### Records
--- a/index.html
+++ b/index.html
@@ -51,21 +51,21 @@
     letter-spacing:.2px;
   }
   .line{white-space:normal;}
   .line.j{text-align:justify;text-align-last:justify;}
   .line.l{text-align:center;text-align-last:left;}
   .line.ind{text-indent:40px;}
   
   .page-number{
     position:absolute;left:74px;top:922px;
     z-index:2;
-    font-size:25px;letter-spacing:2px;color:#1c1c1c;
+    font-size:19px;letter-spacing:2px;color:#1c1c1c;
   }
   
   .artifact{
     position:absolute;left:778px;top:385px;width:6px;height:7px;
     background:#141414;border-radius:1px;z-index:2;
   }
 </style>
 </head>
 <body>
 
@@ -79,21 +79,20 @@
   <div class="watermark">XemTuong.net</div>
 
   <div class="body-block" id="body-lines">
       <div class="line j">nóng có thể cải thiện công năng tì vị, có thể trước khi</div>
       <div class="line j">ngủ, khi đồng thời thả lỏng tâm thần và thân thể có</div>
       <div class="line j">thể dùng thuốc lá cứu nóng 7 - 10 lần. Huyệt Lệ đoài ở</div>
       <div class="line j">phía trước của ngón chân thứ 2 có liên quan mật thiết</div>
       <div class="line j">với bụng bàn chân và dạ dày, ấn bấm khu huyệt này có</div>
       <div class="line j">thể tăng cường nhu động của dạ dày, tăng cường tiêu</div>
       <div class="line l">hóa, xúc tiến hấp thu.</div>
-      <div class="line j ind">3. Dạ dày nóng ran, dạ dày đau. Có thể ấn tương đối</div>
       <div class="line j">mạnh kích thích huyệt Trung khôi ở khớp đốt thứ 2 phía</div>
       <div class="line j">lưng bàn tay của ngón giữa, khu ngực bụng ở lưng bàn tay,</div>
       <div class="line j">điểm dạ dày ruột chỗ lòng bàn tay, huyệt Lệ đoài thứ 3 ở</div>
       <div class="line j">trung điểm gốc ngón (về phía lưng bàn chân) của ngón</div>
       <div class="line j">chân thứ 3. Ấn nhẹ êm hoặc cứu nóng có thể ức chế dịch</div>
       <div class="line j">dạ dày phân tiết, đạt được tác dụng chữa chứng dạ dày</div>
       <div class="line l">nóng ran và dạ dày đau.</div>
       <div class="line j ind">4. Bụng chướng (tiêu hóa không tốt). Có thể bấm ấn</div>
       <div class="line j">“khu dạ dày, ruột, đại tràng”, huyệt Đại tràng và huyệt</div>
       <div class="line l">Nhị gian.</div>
######
## To do:
Each line above must be printed exactly as it appears.

## Output of the task:
--- a/index.html
+++ b/index.html
@@ -51,21 +51,21 @@
     letter-spacing:.2px;
   }
   .line{white-space:normal;}
   .line.j{text-align:justify;text-align-last:justify;}
   .line.l{text-align:center;text-align-last:left;}
   .line.ind{text-indent:40px;}
   
   .page-number{
     position:absolute;left:74px;top:922px;
     z-index:2;
-    font-size:25px;letter-spacing:2px;color:#1c1c1c;
+    font-size:19px;letter-spacing:2px;color:#1c1c1c;
   }
   
   .artifact{
     position:absolute;left:778px;top:385px;width:6px;height:7px;
     background:#141414;border-radius:1px;z-index:2;
   }
 </style>
 </head>
 <body>
 
@@ -79,21 +79,20 @@
   <div class="watermark">XemTuong.net</div>
 
   <div class="body-block" id="body-lines">
       <div class="line j">nóng có thể cải thiện công năng tì vị, có thể trước khi</div>
       <div class="line j">ngủ, khi đồng thời thả lỏng tâm thần và thân thể có</div>
       <div class="line j">thể dùng thuốc lá cứu nóng 7 - 10 lần. Huyệt Lệ đoài ở</div>
       <div class="line j">phía trước của ngón chân thứ 2 có liên quan mật thiết</div>
       <div class="line j">với bụng bàn chân và dạ dày, ấn bấm khu huyệt này có</div>
       <div class="line j">thể tăng cường nhu động của dạ dày, tăng cường tiêu</div>
       <div class="line l">hóa, xúc tiến hấp thu.</div>
-      <div class="line j ind">3. Dạ dày nóng ran, dạ dày đau. Có thể ấn tương đối</div>
       <div class="line j">mạnh kích thích huyệt Trung khôi ở khớp đốt thứ 2 phía</div>
       <div class="line j">lưng bàn tay của ngón giữa, khu ngực bụng ở lưng bàn tay,</div>
       <div class="line j">điểm dạ dày ruột chỗ lòng bàn tay, huyệt Lệ đoài thứ 3 ở</div>
       <div class="line j">trung điểm gốc ngón (về phía lưng bàn chân) của ngón</div>
       <div class="line j">chân thứ 3. Ấn nhẹ êm hoặc cứu nóng có thể ức chế dịch</div>
       <div class="line j">dạ dày phân tiết, đạt được tác dụng chữa chứng dạ dày</div>
       <div class="line l">nóng ran và dạ dày đau.</div>
       <div class="line j ind">4. Bụng chướng (tiêu hóa không tốt). Có thể bấm ấn</div>
       <div class="line j">“khu dạ dày, ruột, đại tràng”, huyệt Đại tràng và huyệt</div>
       <div class="line l">Nhị gian.</div>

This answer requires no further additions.